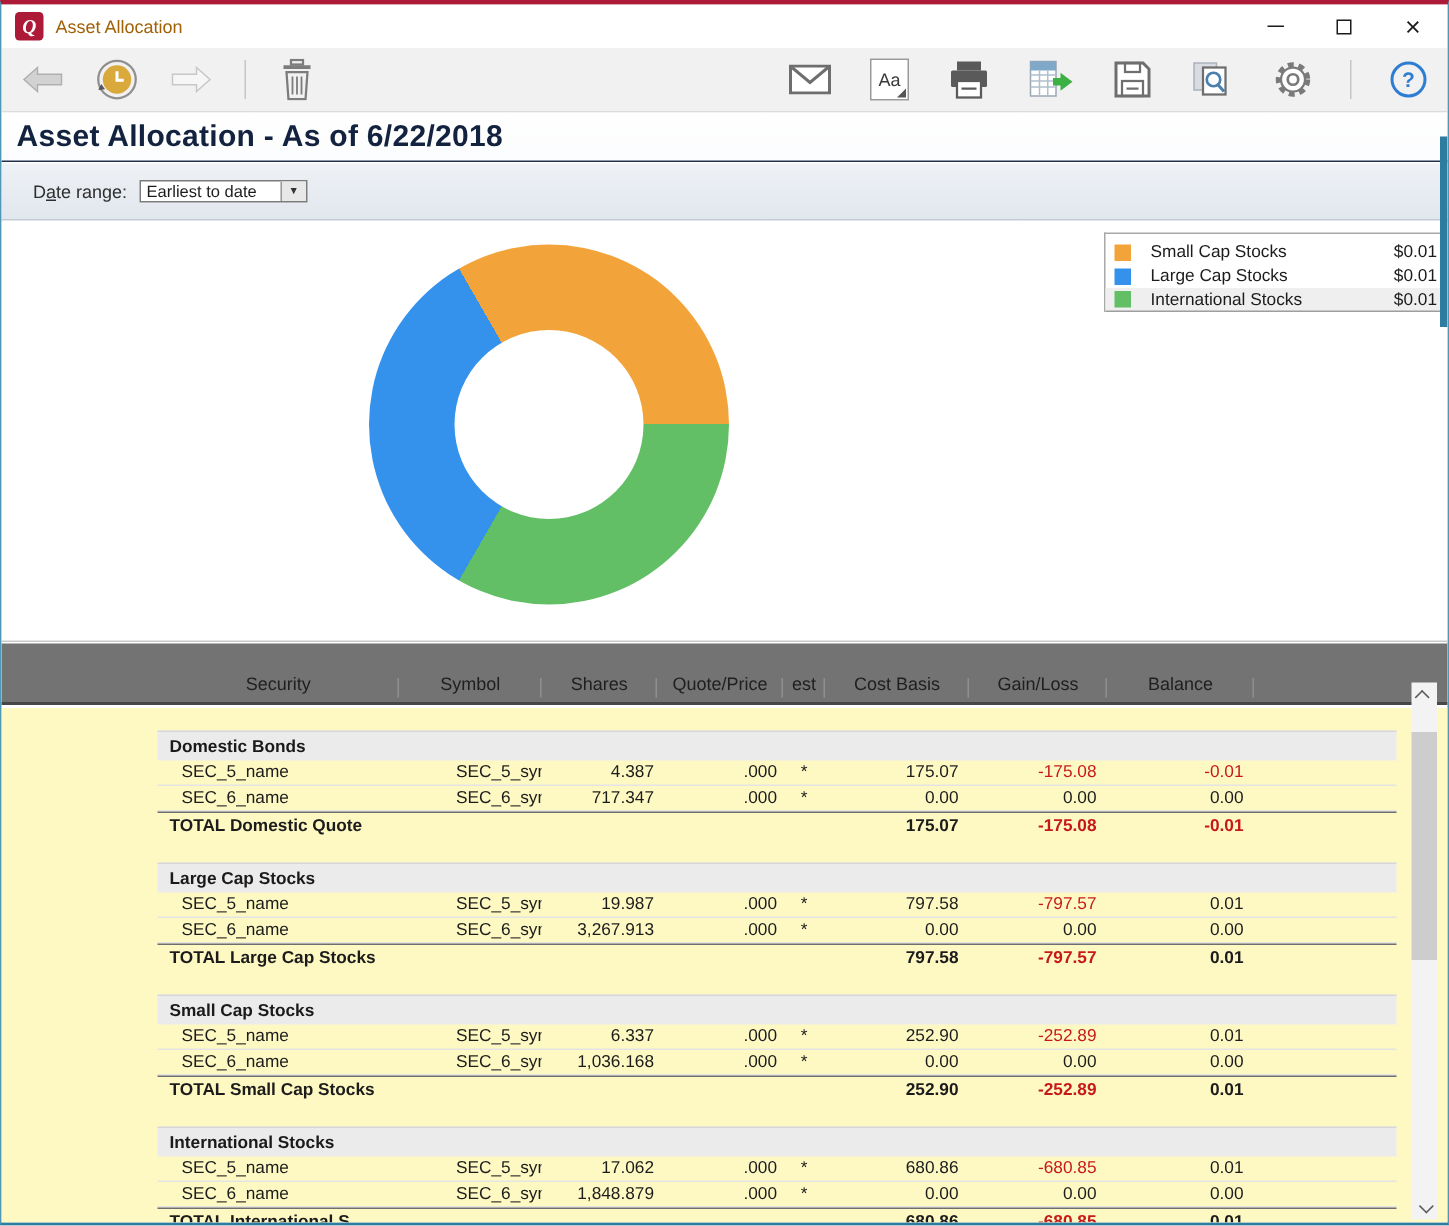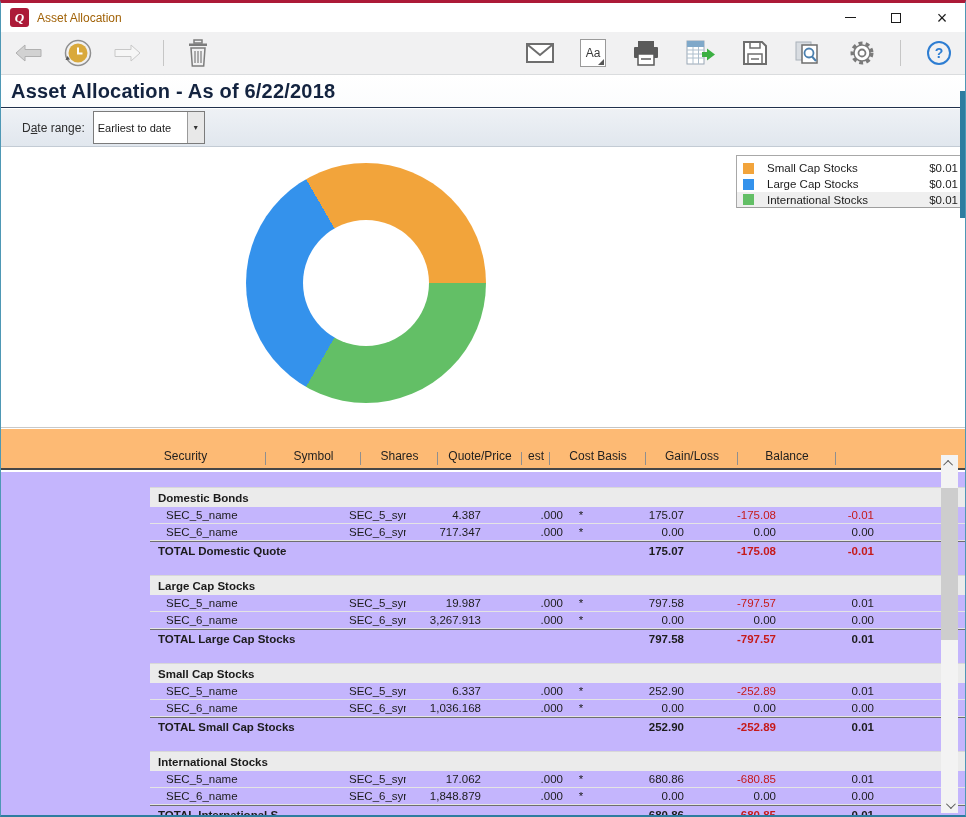"Earliest to date" .combo { height: 33px -> 15px }
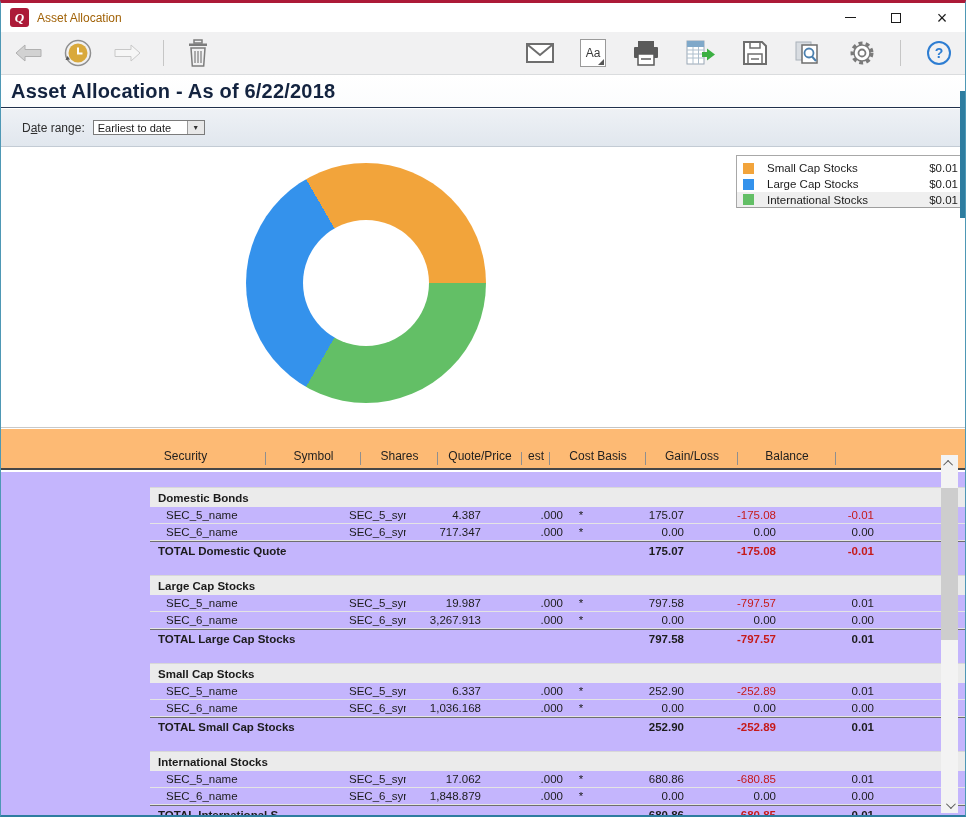"Security" .theader { background: #fdba74 -> #737373 }
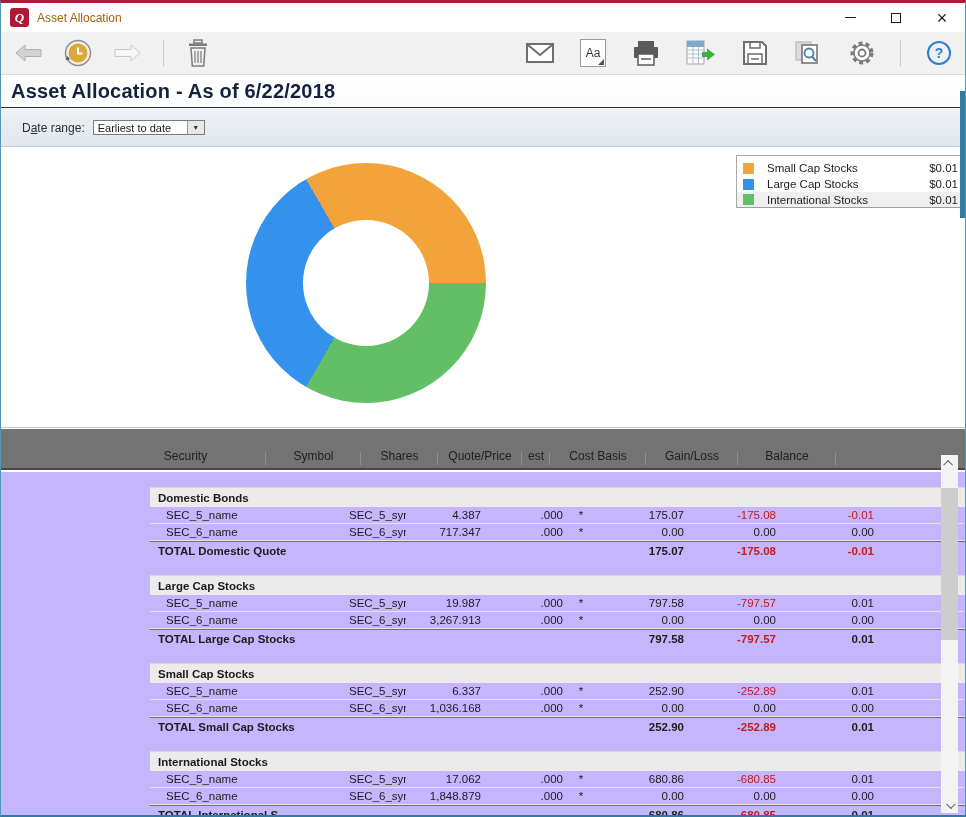"Domestic Bonds" .tbody { background: #c4b5fd -> #fef9c3; padding-left: 45px -> none }
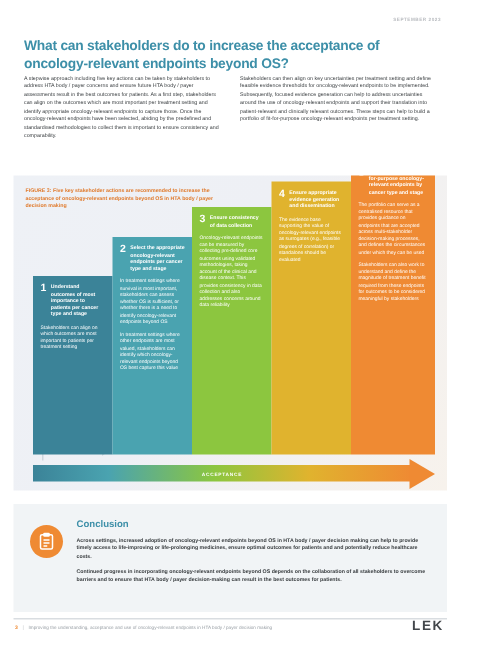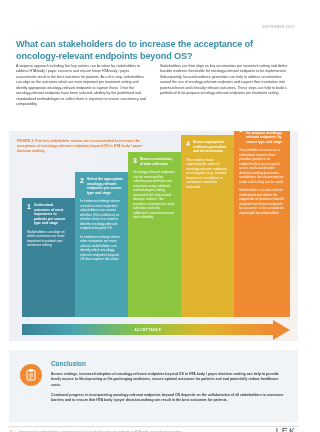"What can stakeholders do to" .page { margin-top: 14px -> none }
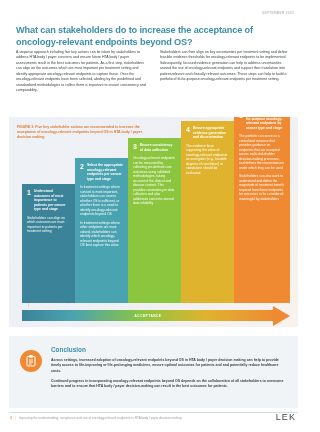"LEK" .logo { font-weight: normal -> bold }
+ + + + +
Repeat the records exactly but leave out the images.

"Earliest to date" .combo { height: 33px -> 15px }
"Security" .theader { background: #fdba74 -> #737373 }
"Domestic Bonds" .tbody { background: #c4b5fd -> #fef9c3; padding-left: 45px -> none }
"What can stakeholders do to" .page { margin-top: 14px -> none }
"LEK" .logo { font-weight: normal -> bold }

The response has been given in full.